***** Data section
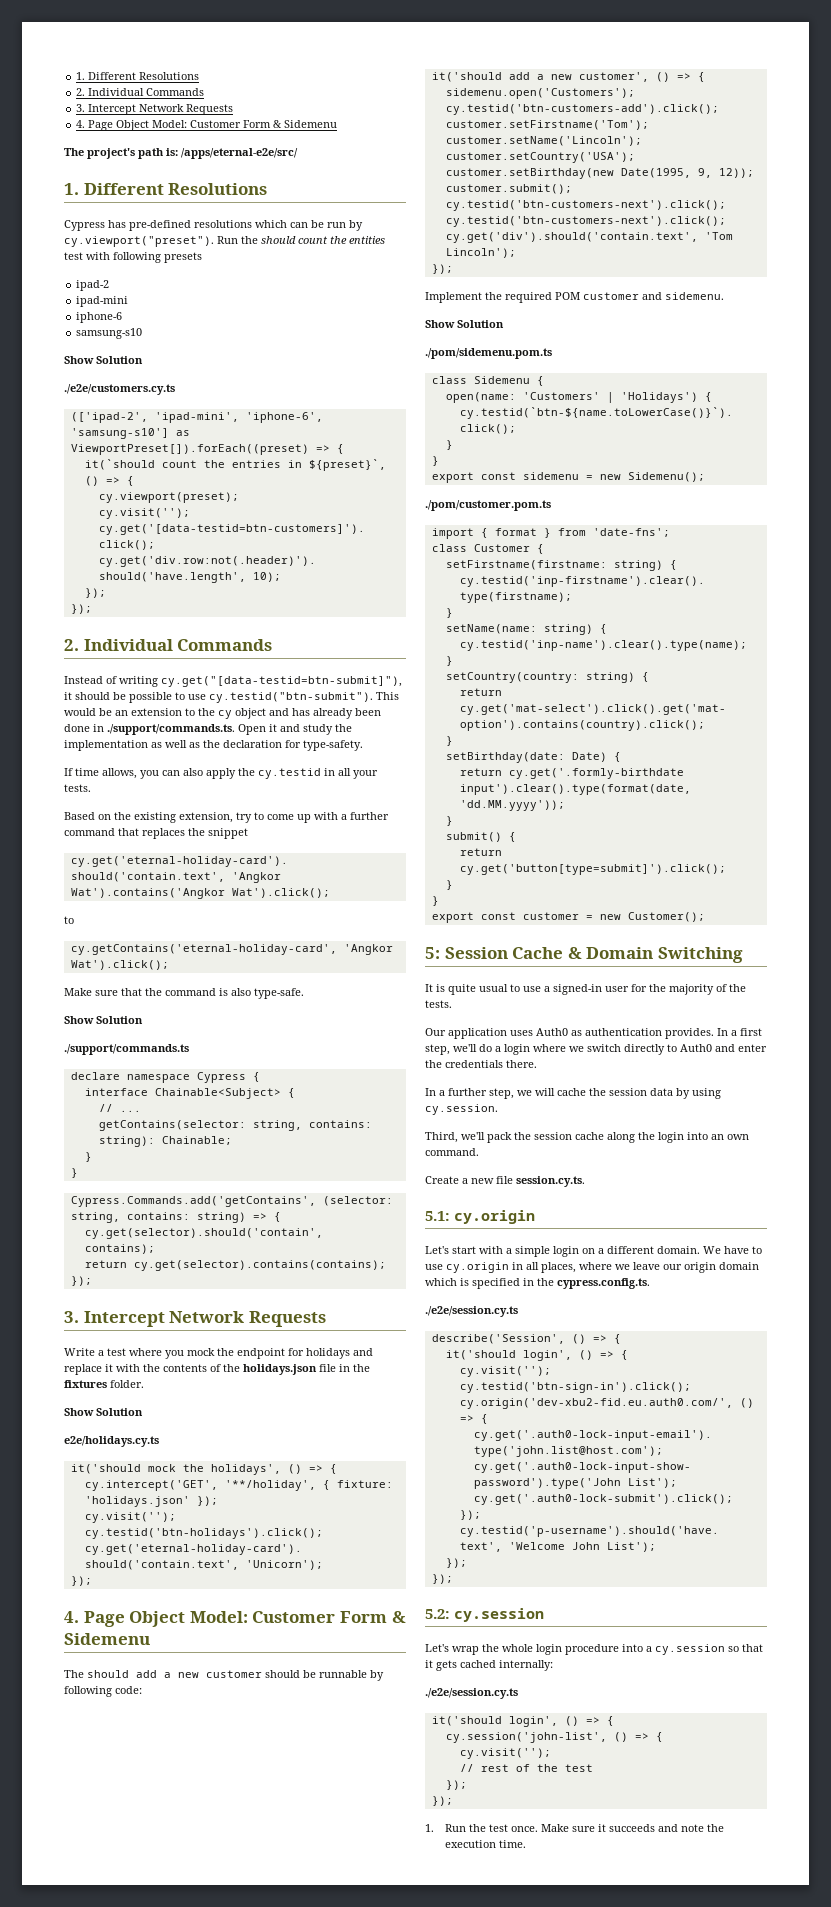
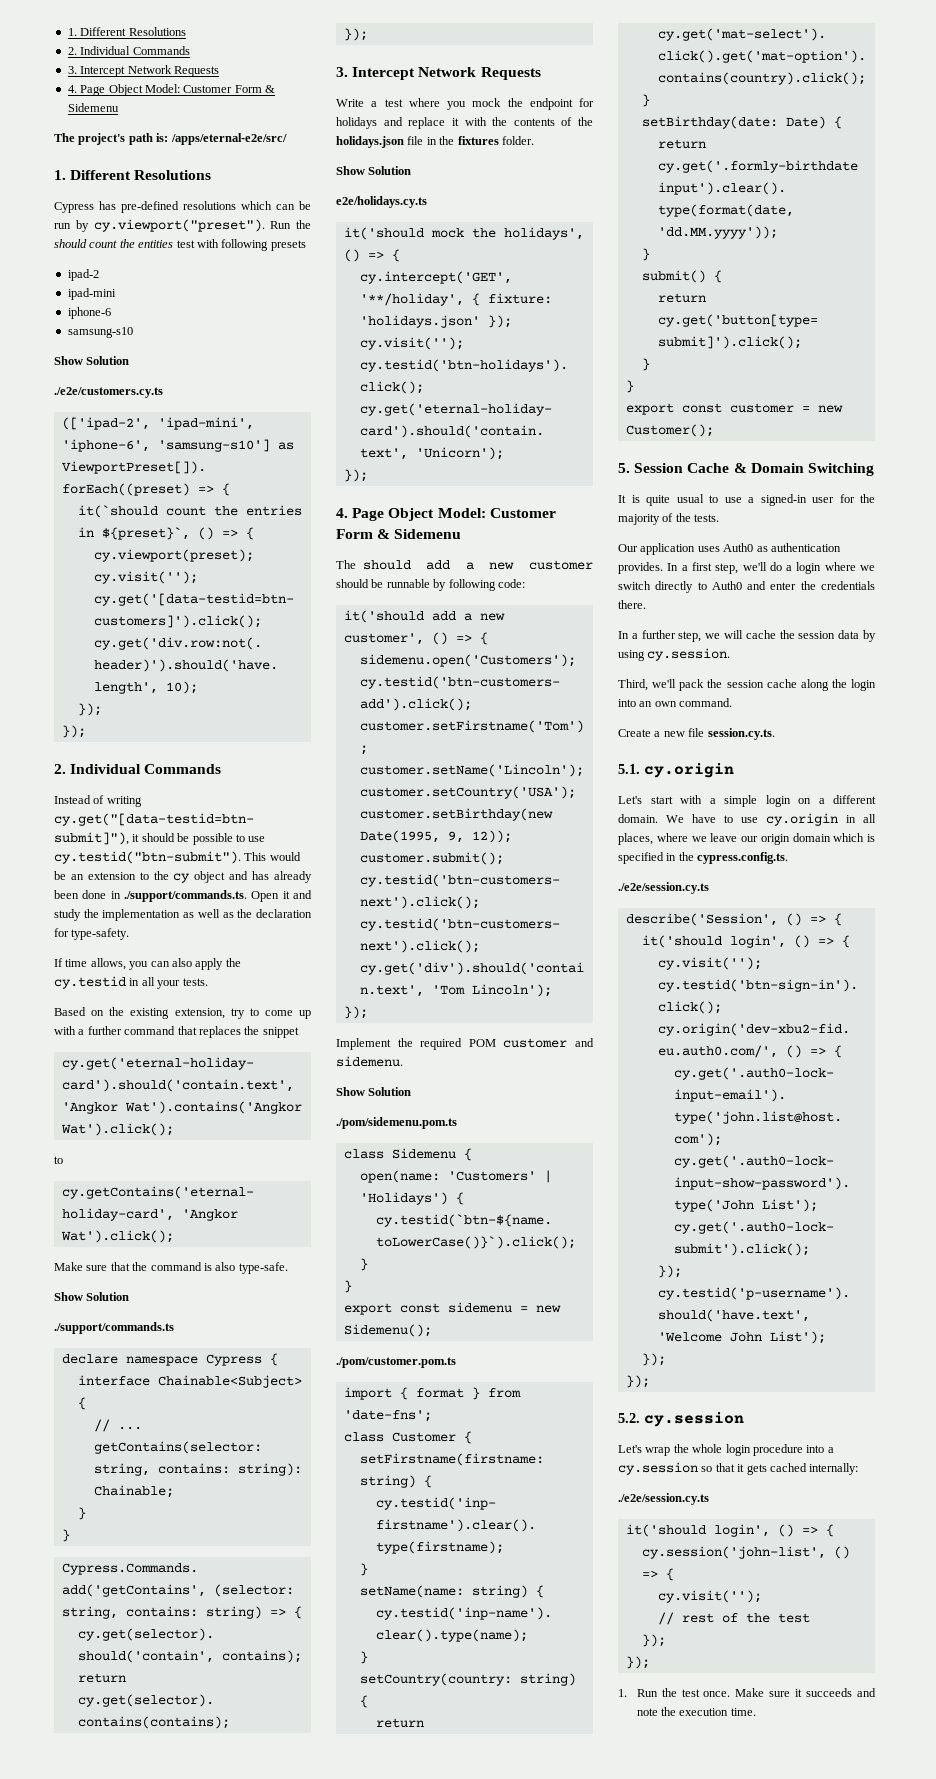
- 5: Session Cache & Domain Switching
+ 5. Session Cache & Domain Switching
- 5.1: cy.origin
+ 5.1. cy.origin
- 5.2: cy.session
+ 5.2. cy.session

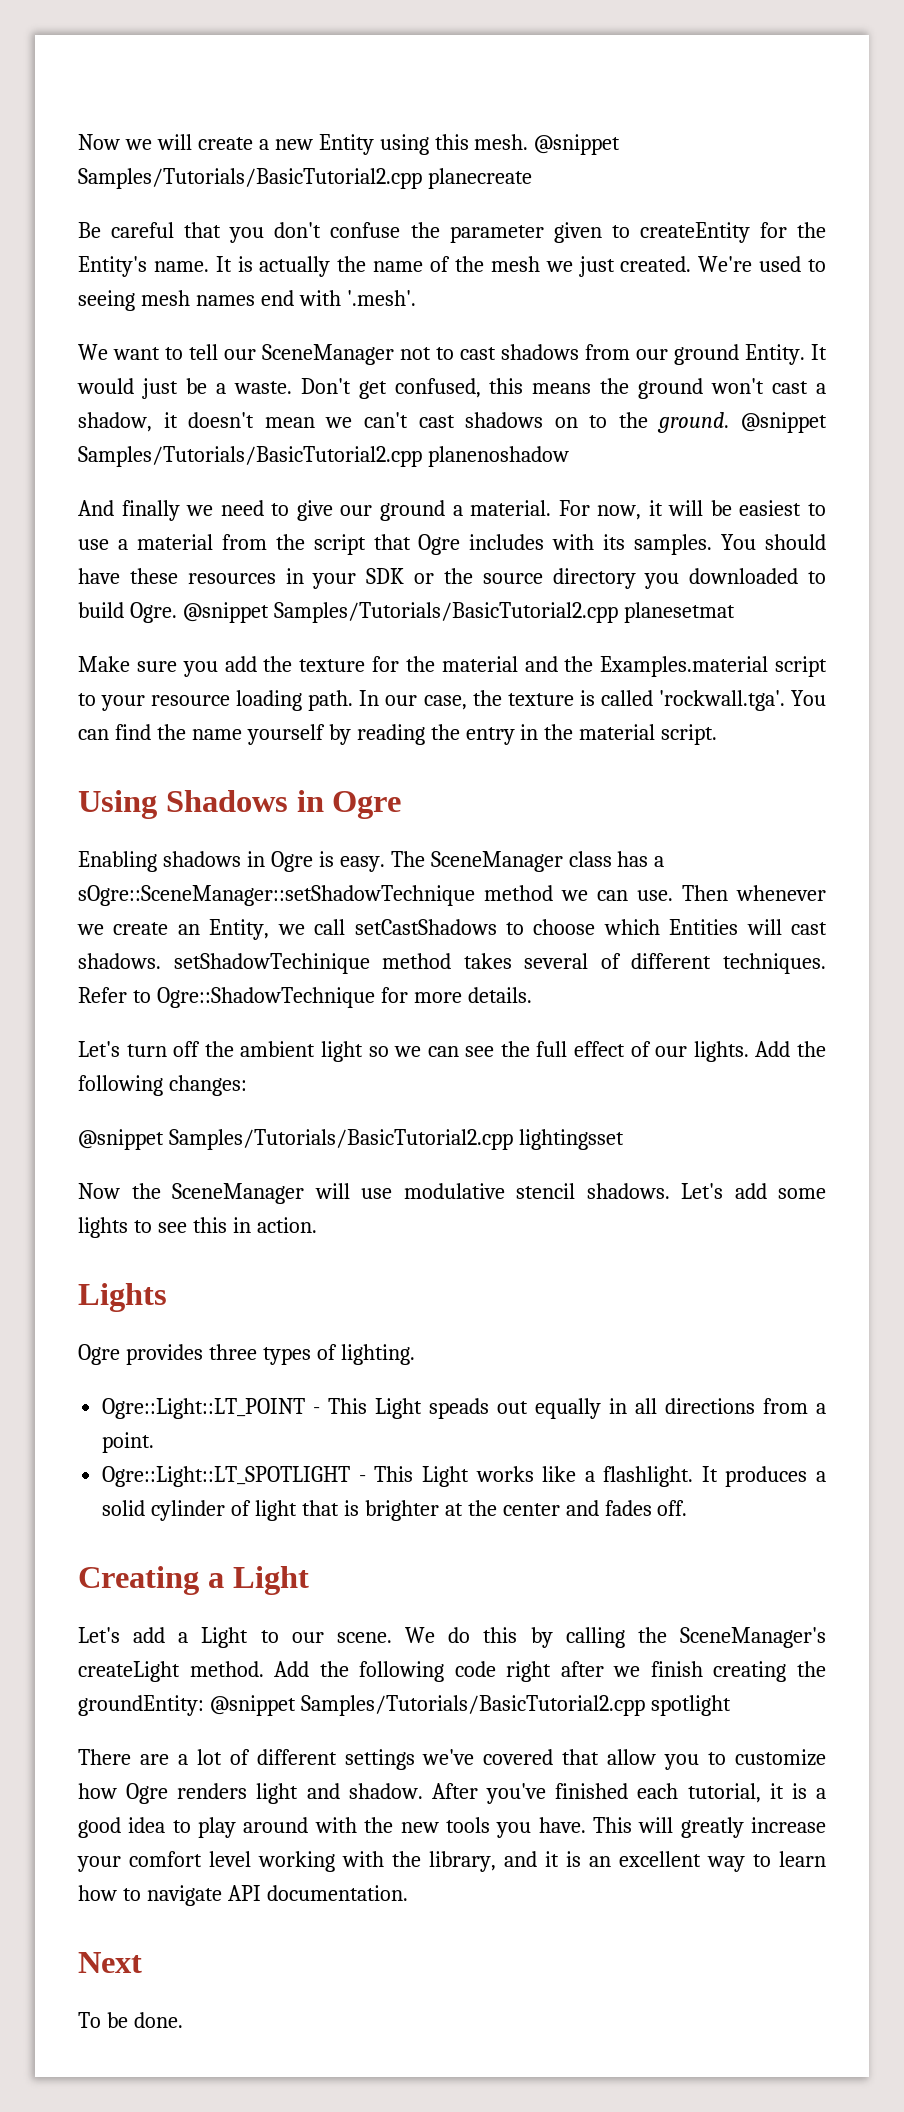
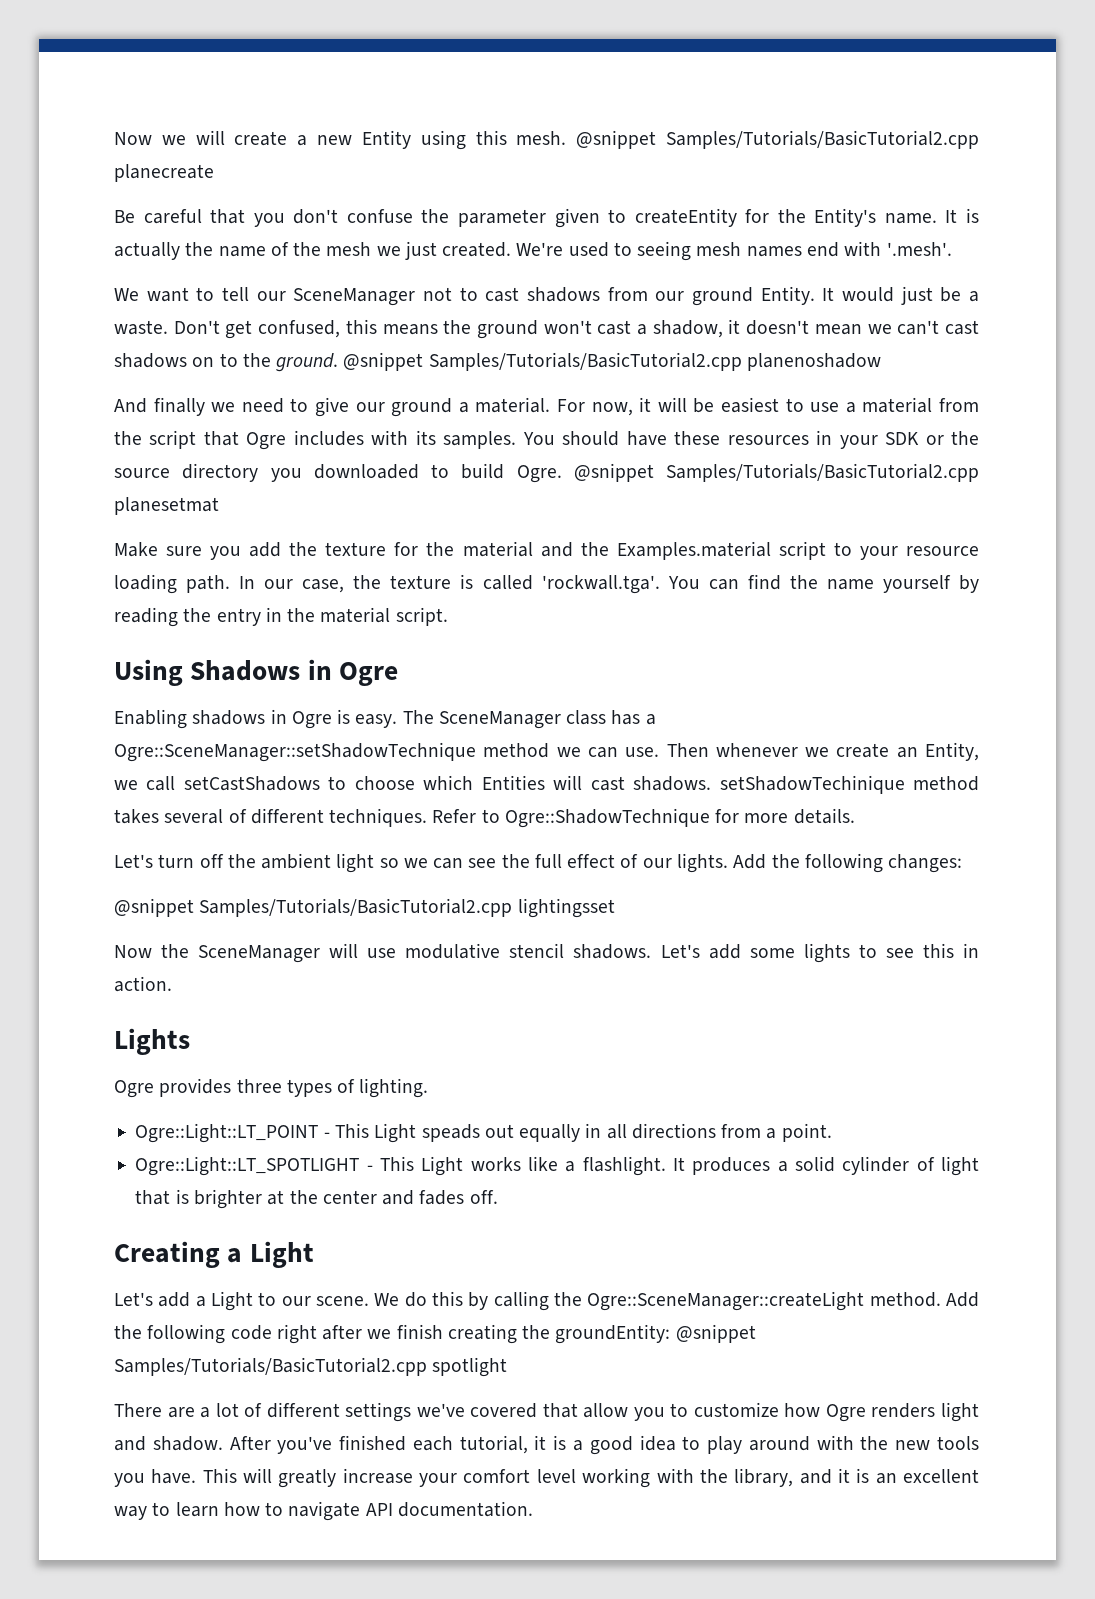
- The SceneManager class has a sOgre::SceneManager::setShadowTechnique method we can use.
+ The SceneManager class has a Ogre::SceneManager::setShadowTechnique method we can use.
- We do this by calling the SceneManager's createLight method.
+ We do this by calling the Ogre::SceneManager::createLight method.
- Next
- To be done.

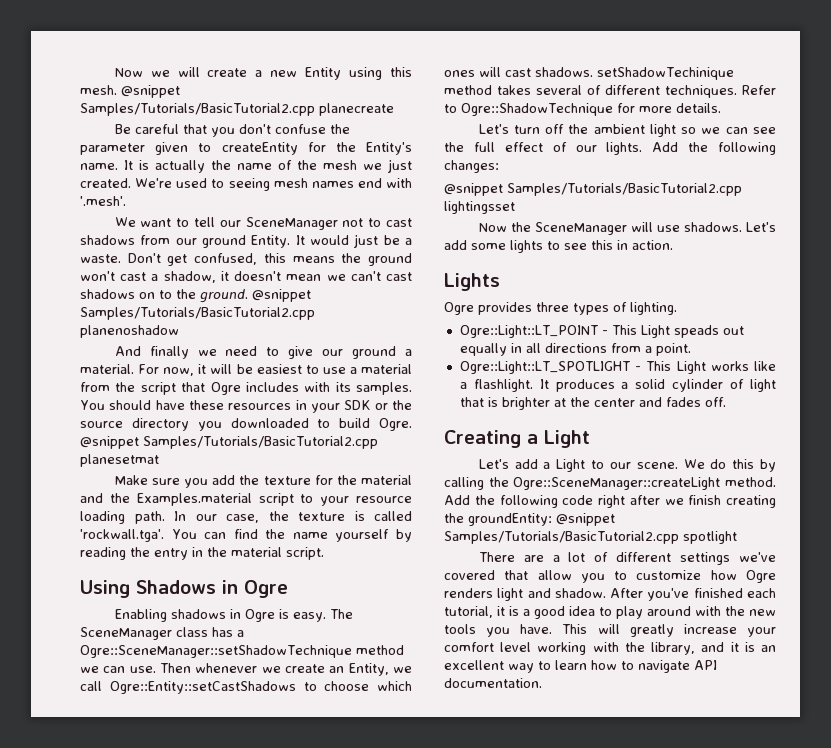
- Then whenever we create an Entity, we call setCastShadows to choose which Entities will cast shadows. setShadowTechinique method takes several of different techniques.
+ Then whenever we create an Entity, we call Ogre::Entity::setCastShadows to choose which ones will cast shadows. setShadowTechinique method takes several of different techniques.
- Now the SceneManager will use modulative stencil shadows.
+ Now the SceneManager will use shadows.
**********
■ **Your assignment**
Among the lines of the data above, some may hold the word "which"; report how many, as a single number.

■ **Exercise result**
2